Nothing does not remind me of you.
When you were around,
I saw everything for the first time.
Except that I know for a fact you don’t drink coffee. Whatever does it for you then.
'I long for a period in my life when I would be able to bring joy into yours: light, when it is dark; comfort, when it is rough' (For H, on the 7th of Apr 2013)
Towards the time and the unknown place/ where we shall know/ what it is to arrive
Macneice (sort of)
Time was away
when he was here
then life no longer
what it was
a ghost’s promise
This promise is a bird
I am caging in my bones.
I am denying it the freedom
to soar over heights bound
to exhaust its determination.
Promises are the most fragile
of birds to ever roam the Earth.
Breathing wordwings bringing them
to life, they leap off our lips,
flying too far and fast for us
to not forget their colour nor
their shape when we held them captive.
Promises too are such wondrous
creatures in flight. And this world
that has issues with beauty
running wild just can’t wait
to see their annihilation. It watches
and cheers the one man hunt, who
with a stone, arrow or gun
breaks his promises to their bones, to
fountains of feathers like fireworks
gone the next second. I am all
for freedom. But not of the blind
kind. So my ribs will cage this bird
promise with the other beating flesh
imprisoned between. Because
I see now that it is not just
a figure of speech: keeping a promise
quite literally means,
to yourself, deep within.
For H, on the 137th day since I last saw your face. Tu me manques, mon ami.
I really want a cat.
The human hand can draw coastlines to set the boundaries distinguishing one Ocean from the next, but the water in it will flow in all direction to whichever shore it pleases nonetheless. So read or even write all the practical guide to Love there is or could possibly be. But Love, to an equal extent if not more than the Ocean, was never meant to be mapped out.
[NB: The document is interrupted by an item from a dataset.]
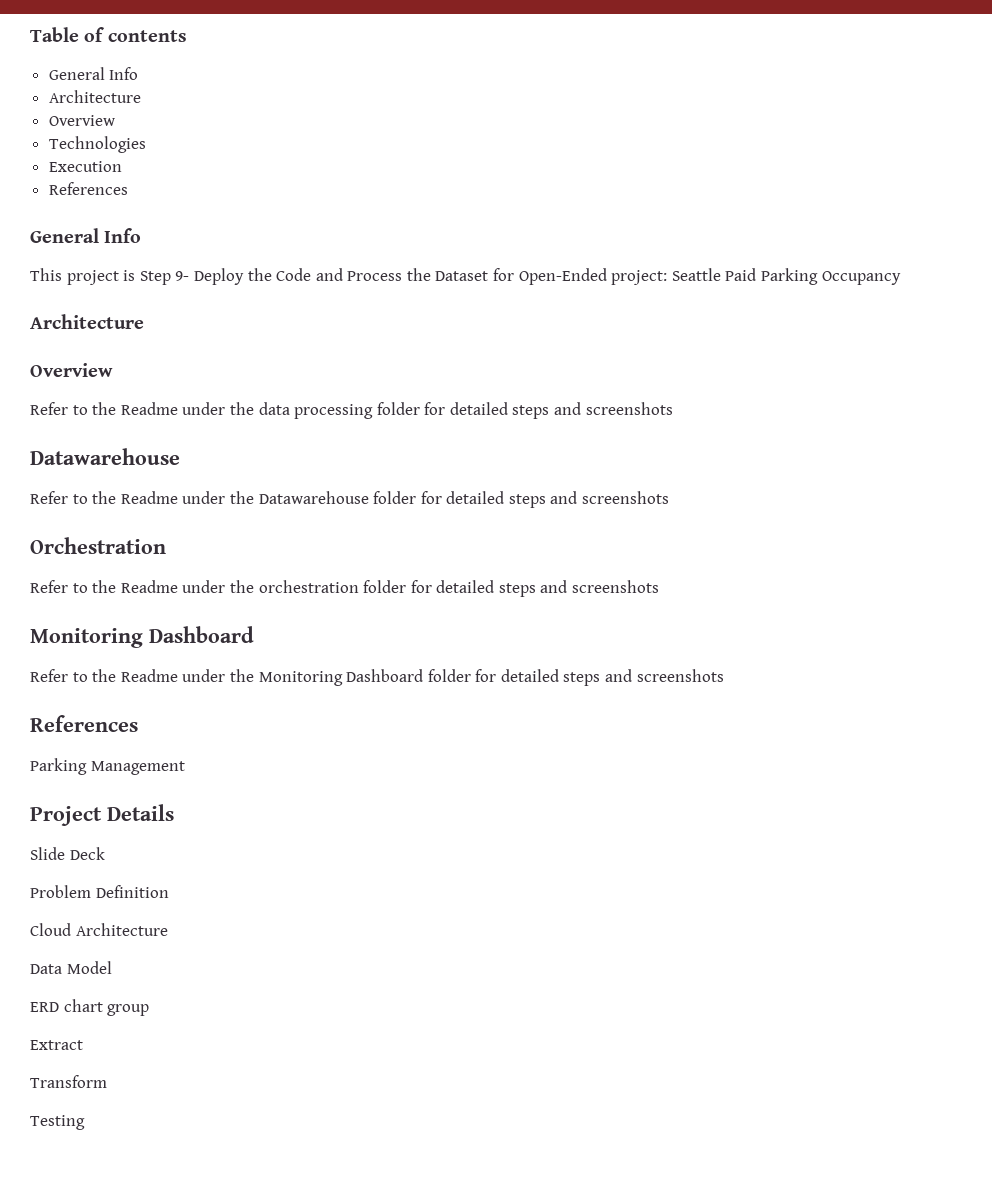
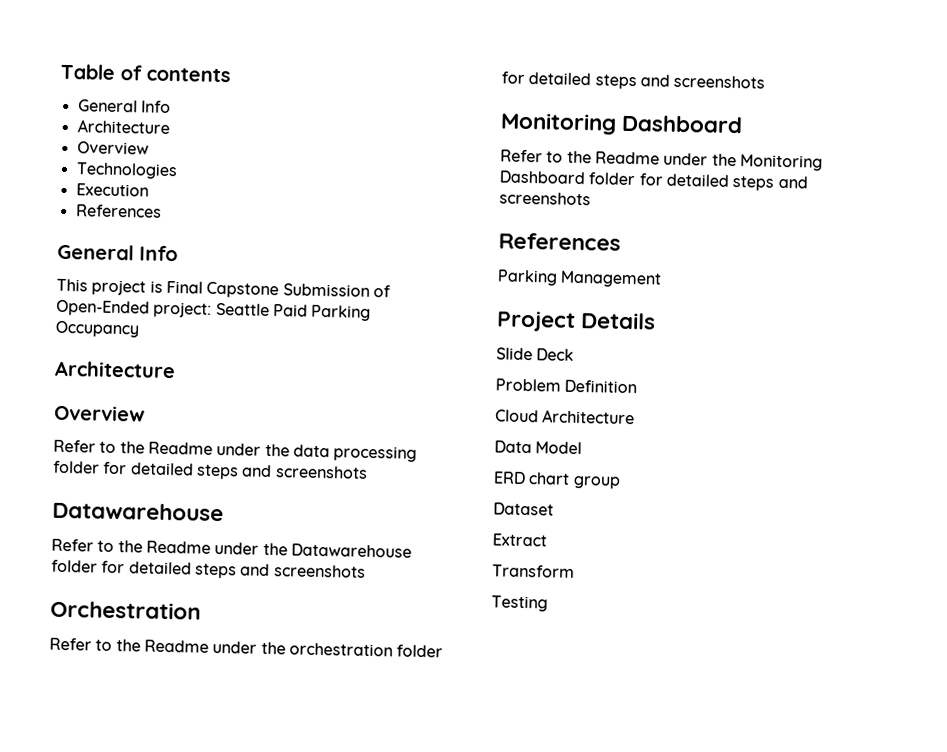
[139,268,515,285] Step 9- Deploy the Code and Process the Dataset for -> [165,280,391,299] Final Capstone Submission of
(150, 1010) none -> [493,502,554,516] // Dataset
A love that is divine is limited only by the boundaries drawn by the hands of God. But I can’t think of any religion in which God drew any.
I realise now that your first and last love will always be the same person. Because Love is patient, first of all. And only when you’ve learned how to love patiently can you truly say you’ve loved for the first time. Such a love perseveres so your first love becomes your last.
In this ocean, too, there is no beginning and end.
I was swallowed by the Ocean to the point of no return, not because of helplessness, but because of choice. In the darkness there is a different light that illuminates the million wondrous creatures the feeble mind could scarcely imagine.